Commanders and leaders
- Nogai Khan Constantine I Tih;: Michael VIII Palaiologos

Strength
- 20,000: Unknown

= Mongol invasion of Byzantine Thrace =

1264/5 Golden Horde military campaign

The Mongol invasion of Byzantine Thrace took place in Thrace during the winter of 1264/5. The Sultan of Rum Kayqubad II appealed to Khan Berke and Nogai of the Golden Horde, to attack the Byzantine Empire in order to free his brother and former Sultan Kaykaus II.

==Background==
The events are rather well-reported from various perspectives. Amongst the Egyptian sources are Baybars, Badr al-Din al-Ayni, al-Dhahabi, al-Nuwayri and al-Maqrizi; amongst the Persian sources are Ibn Bibi and al-Aqsarayi and the Turco-Persian Selçukname; amongst the Byzantine sources are George Akropolites, George Pachymeres and Nicephorus Gregoras.

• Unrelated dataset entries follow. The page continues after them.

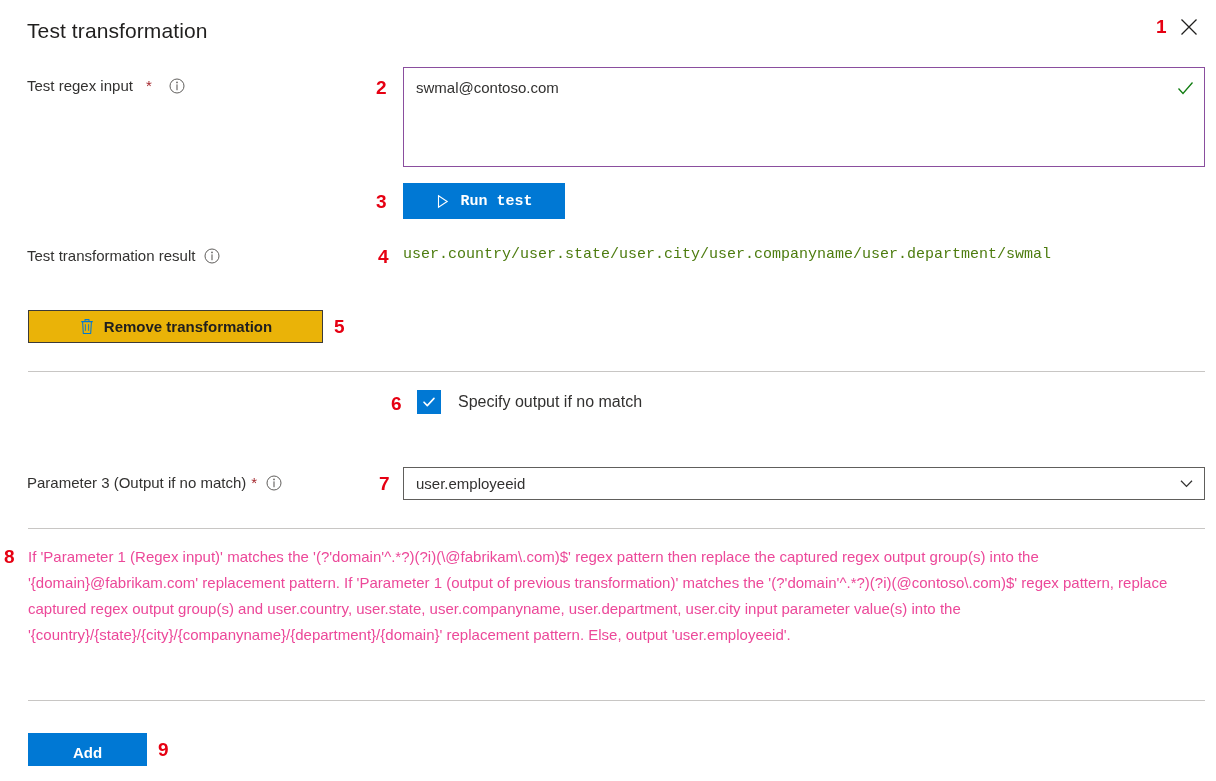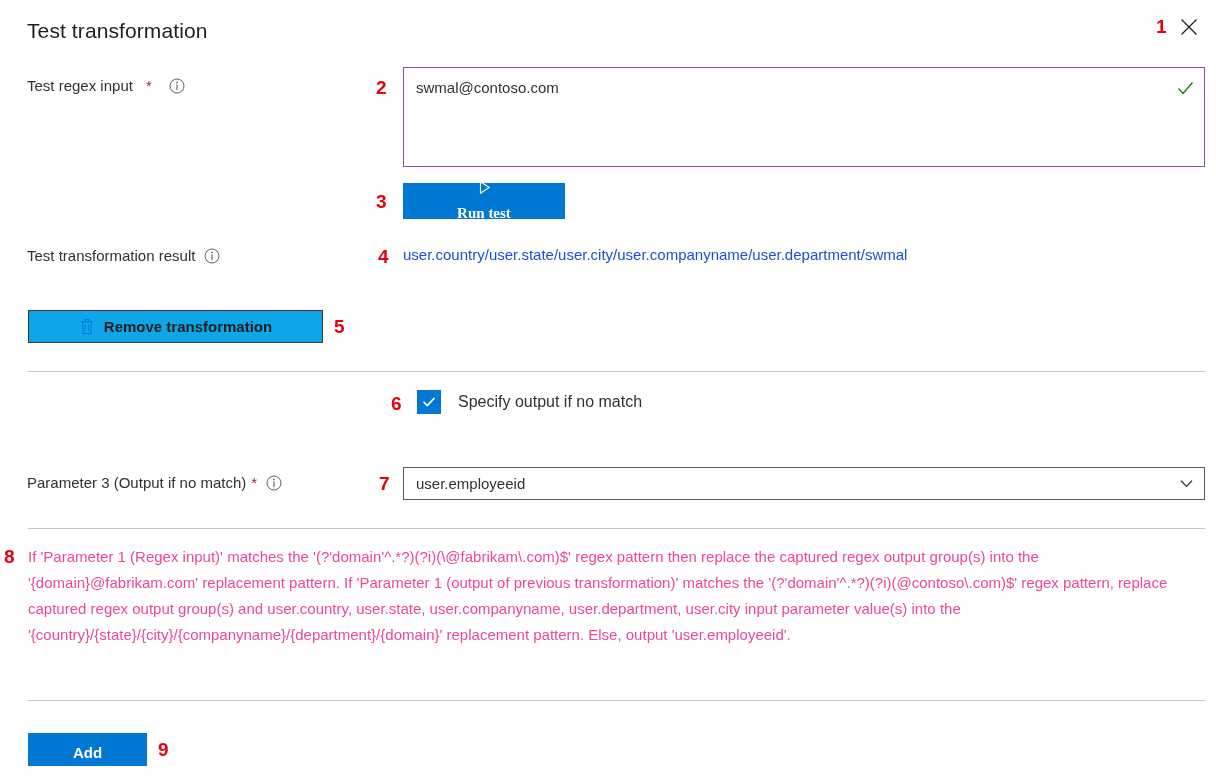--- a/index.html
+++ b/index.html
@@ -111,51 +111,51 @@
   
   .run-test-btn {
     position: absolute;
     left: 403px;
     top: 183px;
     width: 162px;
     height: 36px;
     background: #0078d4;
     color: #ffffff;
     border: none;
-    font-family: Liberation Serif, serif;
+    font-family: Liberation Mono, monospace;
     font-size: 15px;
     font-weight: bold;
     display: flex;
     align-items: center;
     justify-content: center;
     gap: 10px;
     cursor: pointer;
     padding: 0;
-    flex-direction: column;
   }
   .run-test-btn svg { display: block; }
 
   
   .result-text {
     position: absolute;
     left: 403px;
     top: 246px;
     font-size: 15px;
-    color: #1d4ed8;
+    color: #4d7c0f;
     white-space: nowrap;
+    font-family: Liberation Mono, monospace;
   }
 
   
   .remove-btn {
     position: absolute;
     left: 28px;
     top: 310px;
     width: 295px;
     height: 33px;
-    background: #0ea5e9;
+    background: #eab308;
     border: 1px solid #3b3a39;
     box-sizing: border-box;
     display: flex;
     align-items: center;
     justify-content: center;
     gap: 9px;
     cursor: pointer;
     font-family: "Liberation Sans", sans-serif;
     font-size: 15px;
     font-weight: bold;

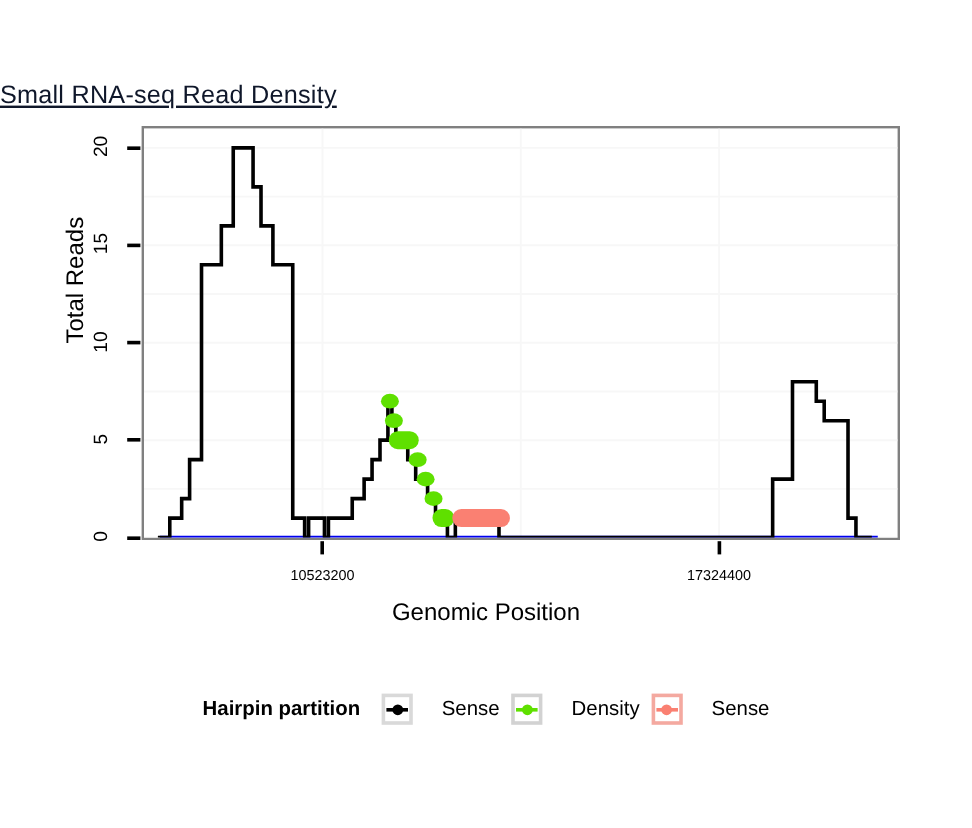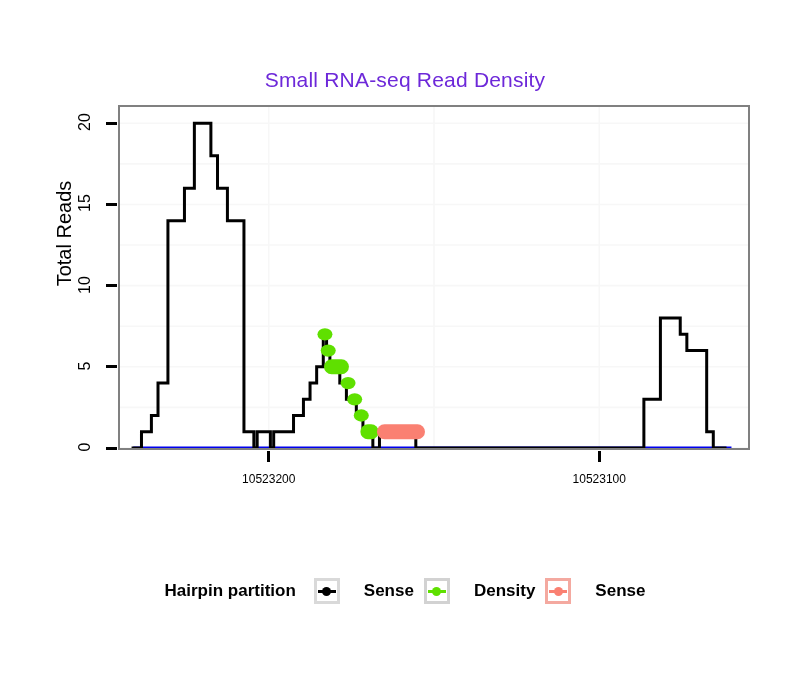--- a/index.html
+++ b/index.html
@@ -23,24 +23,25 @@
     width: 810px;
     height: 690px;
   }
 
   
   #chart-title {
     position: absolute;
     left: 0;
     top: 68px;
     width: 810px;
-    text-align: center;
+    text-align: left;
     font-size: 21px;
     letter-spacing: 0.2px;
-    color: #6d28d9;
+    color: #0f172a;
+    text-decoration: underline;
   }
 
   
   #plot-panel {
     position: absolute;
     left: 118px;
     top: 105px;
     width: 632px;
     height: 345px;
     background: #ffffff;
@@ -117,21 +118,20 @@
   #legend-title {
     font-size: 17px;
     font-weight: bold;
     margin-right: 8px;
     white-space: nowrap;
   }
   .legend-entry {
     display: flex;
     align-items: center;
     gap: 24px;
-    font-weight: bold;
   }
   .legend-key {
     width: 26px;
     height: 26px;
     border: 3px solid #d9d9d9;
     background: #ffffff;
     box-sizing: border-box;
     display: flex;
     align-items: center;
     justify-content: center;
@@ -202,23 +202,24 @@
         <ellipse cx="241.28421052631577" cy="308.5238095238095" rx="7.5" ry="6.1499999999999995" fill="#5fe000"></ellipse>
         <line x1="247.89473684210526" y1="324.76190476190476" x2="251.20000000000002" y2="324.76190476190476" stroke="#5fe000" stroke-width="15" stroke-linecap="round"></line>
         <line x1="264.42105263157896" y1="324.76190476190476" x2="297.4736842105263" y2="324.76190476190476" stroke="#fa8072" stroke-width="15" stroke-linecap="round"></line>
       </svg>
   </div>
 
   <div id="x-ticks">
       <div class="x-tick-mark" style="left: 267.237px;"></div>
       <div class="x-tick-label" style="left: 203.737px;">10523200</div>
       <div class="x-tick-mark" style="left: 597.763px;"></div>
-      <div class="x-tick-label" style="left: 534.263px;">10523100</div>
+      <div class="x-tick-label" style="left: 534.263px;">17324400</div>
     </div>
 
+  <div id="x-axis-title">Genomic Position</div>
 
   <div id="legend">
     <div id="legend-title">Hairpin partition</div>
     <div id="legend-entries" style="display:flex;align-items:center;gap:10px;">
         <div class="legend-entry">
           <div class="legend-key" style="border-color: rgb(217, 217, 217);">
             <div class="key-line" style="background: rgb(0, 0, 0);"></div>
             <div class="key-dot" style="background: rgb(0, 0, 0);"></div>
           </div>
           <div class="legend-label">Sense</div>

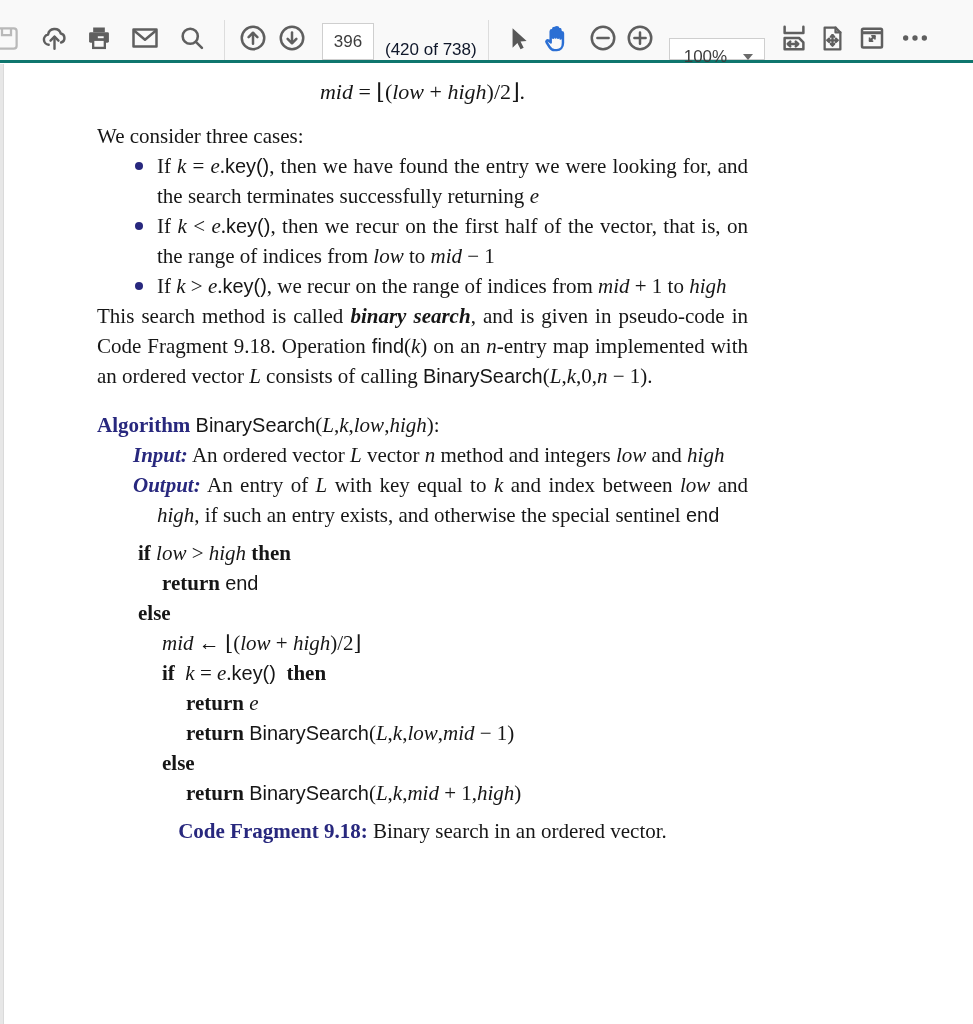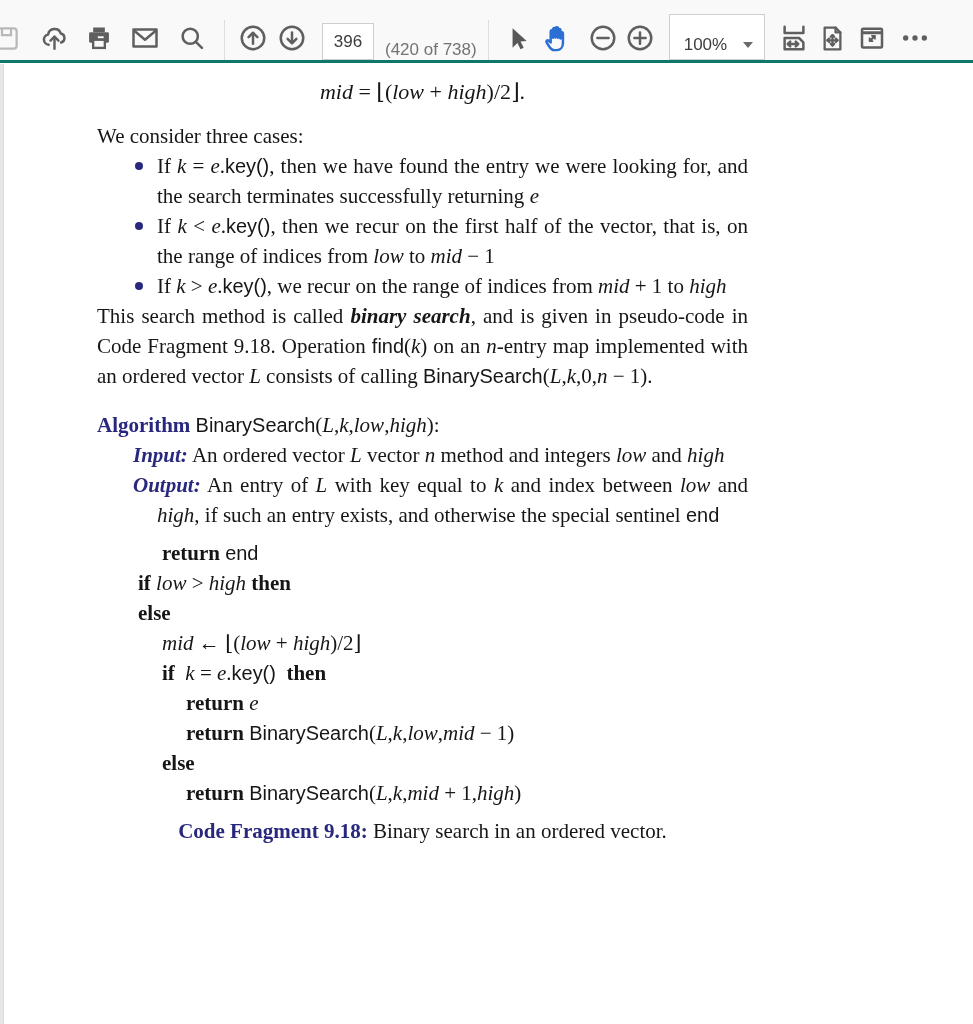--- a/index.html
+++ b/index.html
@@ -14,22 +14,22 @@
     font-family:var(--serif);}
   
   .tb{position:absolute;top:0;left:0;right:0;height:63px;background:#f9f9f9;
     border-bottom:3px solid #0f766e;display:flex;align-items:flex-end;}
   .tbtn{display:flex;align-items:center;justify-content:center;height:44px;width:32px;
     background:none;border:none;cursor:pointer;flex:none;}
   .tbtn svg{display:block}
   .tsep{width:1px;height:40px;background:#dddddd;flex:none;}
   .pageinput{width:52px;height:37px;text-align:center;border:1px solid #cfcfcf;
     background:#fff;font-family:var(--sans);font-size:17px;color:#3c3c3c;flex:none;}
-  .pageinfo{font-family:var(--sans);font-size:17px;color:#737373;white-space:nowrap;flex:none;}
-  .zoombox{display:flex;align-items:center;justify-content:space-between;height:46px;width:96px;
+  .pageinfo{font-family:var(--sans);font-size:17px;color:#0f172a;white-space:nowrap;flex:none;}
+  .zoombox{display:flex;align-items:center;justify-content:space-between;height:22px;width:96px;
     background:#fff;border:1px solid #cfcfcf;padding:16px 11px 0 14px;cursor:pointer;flex:none;}
   .zoombox .zv{font-family:var(--sans);font-size:17px;color:#3c3c3c;}
   .caret{width:0;height:0;border-left:5px solid transparent;border-right:5px solid transparent;
     border-top:6px solid #6a6a6a;}
   
   .pagearea{position:absolute;top:64px;left:0;right:0;bottom:0;background:#fff;}
   .edgestrip{position:absolute;left:0;top:0;bottom:0;width:4px;background:#e7e7e7;
     border-right:1px solid #dadada;}
   .doc{position:absolute;top:0;left:0;width:826px;padding:0 78px 0 97px;
     font-size:21px;line-height:30px;color:#161616;}
@@ -243,22 +243,22 @@
     </div>
 
     <div class="para"><span class="seg-n">This search method is called </span><span class="seg-bi">binary search</span><span class="seg-n">, and is given in pseudo-code in Code Fragment 9.18. Operation </span><span class="seg-sf">find</span><span class="seg-n">(</span><span class="seg-i">k</span><span class="seg-n">) on an </span><span class="seg-i">n</span><span class="seg-n">-entry map implemented with an ordered vector </span><span class="seg-i">L</span><span class="seg-n"> consists of calling </span><span class="seg-sf">BinarySearch</span><span class="seg-n">(</span><span class="seg-i">L</span><span class="seg-n">,</span><span class="seg-i">k</span><span class="seg-n">,0,</span><span class="seg-i">n</span><span class="seg-n"> − 1).</span></div>
 
     <div class="algoblock">
       <div><span class="seg-kb">Algorithm</span><span class="seg-n"> </span><span class="seg-sf">BinarySearch</span><span class="seg-n">(</span><span class="seg-i">L</span><span class="seg-n">,</span><span class="seg-i">k</span><span class="seg-n">,</span><span class="seg-i">low</span><span class="seg-n">,</span><span class="seg-i">high</span><span class="seg-n">):</span></div>
       <div class="algo-io"><span class="seg-kbi">Input:</span><span class="seg-n"> An ordered vector </span><span class="seg-i">L</span><span class="seg-n"> vector </span><span class="seg-i">n</span><span class="seg-n"> method and integers </span><span class="seg-i">low</span><span class="seg-n"> and </span><span class="seg-i">high</span></div>
       <div class="algo-io"><span class="seg-kbi">Output:</span><span class="seg-n"> An entry of </span><span class="seg-i">L</span><span class="seg-n"> with key equal to </span><span class="seg-i">k</span><span class="seg-n"> and index between </span><span class="seg-i">low</span><span class="seg-n"> and </span><span class="seg-i">high</span><span class="seg-n">, if such an entry exists, and otherwise the special sentinel </span><span class="seg-sf">end</span></div>
 
       <div class="codeblock">
+        <div class="code-line ind0"><span class="seg-b">if </span><span class="seg-i">low</span><span class="seg-n"> &gt; </span><span class="seg-i">high</span><span class="seg-b"> then</span></div>
         <div class="code-line ind1"><span class="seg-b">return</span><span class="seg-n"> </span><span class="seg-sf">end</span></div>
-        <div class="code-line ind0"><span class="seg-b">if </span><span class="seg-i">low</span><span class="seg-n"> &gt; </span><span class="seg-i">high</span><span class="seg-b"> then</span></div>
         <div class="code-line ind0"><span class="seg-b">else</span></div>
         <div class="code-line ind1"><span class="seg-i">mid</span><span class="seg-n"> ← ⌊(</span><span class="seg-i">low</span><span class="seg-n"> + </span><span class="seg-i">high</span><span class="seg-n">)/2⌋</span></div>
         <div class="code-line ind1"><span class="seg-b">if  </span><span class="seg-i">k</span><span class="seg-n"> = </span><span class="seg-i">e</span><span class="seg-n">.</span><span class="seg-sf">key()</span><span class="seg-b">  then</span></div>
         <div class="code-line ind2"><span class="seg-b">return </span><span class="seg-i">e</span></div>
         <div class="code-line ind2"><span class="seg-b">return </span><span class="seg-sf">BinarySearch</span><span class="seg-n">(</span><span class="seg-i">L</span><span class="seg-n">,</span><span class="seg-i">k</span><span class="seg-n">,</span><span class="seg-i">low</span><span class="seg-n">,</span><span class="seg-i">mid</span><span class="seg-n"> − 1)</span></div>
         <div class="code-line ind1"><span class="seg-b">else</span></div>
         <div class="code-line ind2"><span class="seg-b">return </span><span class="seg-sf">BinarySearch</span><span class="seg-n">(</span><span class="seg-i">L</span><span class="seg-n">,</span><span class="seg-i">k</span><span class="seg-n">,</span><span class="seg-i">mid</span><span class="seg-n"> + 1,</span><span class="seg-i">high</span><span class="seg-n">)</span></div>
       </div>
 
       <div class="caption"><span class="seg-kb">Code Fragment 9.18:</span><span class="seg-n"> Binary search in an ordered vector.</span></div>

Kaykaus had originally fled to Byzantium with his family and retinue around the summer of 1262, following his defeat by his brother Kilij Arslan IV, and was welcomed by Emperor Michael VIII Palaiologos and his court, and had even converted to Christianity. However their relationship soon deteriorated during the Arsenite Schism, as Kaykaus was a supporter of Arsenius. According to Ibn Bibi and al-Aqsarayi, Kaykaus plotted to overthrow Michael, but his plans were revealed by his maternal uncle, Kyr Kedid. After the plot was uncovered, Michael had his equerry blinded, his general executed, and his family was moved to Berroia, while Kaykaus was imprisoned in Ainos.

The former sultan then turned to the Golden Horde. According to al-Aqsarayi, one of his paternal aunts was a wife of Berke. According to Pachymeres, he had an uncle of high rank in the Horde. Whatever his connection, he made contact with the Horde, who enlisted the support of their vassal, Bulgaria.

Nicephorus Gregoras is unique in claiming that Kaykaus first made contact with the Bulgarian ruler, Tsar Constantine I Tih, who enlisted his Mongol overlords. He admits however, that the Mongol element was predominant in the invading army. He writes that they came from Paristrion, north of the lower Danube. He gives their number as 20,000 (or two tumens). According to Pachymeres, they were an autonomous band, de facto independent of the authority of the Golden Horde, and were instead Bulgarian-allied Tatar mercenaries.

==Invasion==

The Haemus and Anatolia in 1265

The Mongols, Bulgarians and Tatars launched a joint invasion of Byzantine Thrace and crossed the frozen Danube river in the winter of 1264/5. They chased away the armies of Michael in 1265 and begun plundering the countryside. During the siege of Ainos by the Bulgarian-Tatar forces, an agreement was reached, in which Kaykaus would be given to them and the siege would be lifted.

==Aftermath==
In 1266, Michael allied with Nogai by giving him his illegitimate daughter, Euphrosyne Palaiologina, as a wife. Berke ceded Crimea to Kaykaus as an appanage and had him married to his daughter, Urbay Khatun.

Berke's invasion of Thrace may have been the war which delayed Niccolò and Maffeo Polo's journey in the 1260s.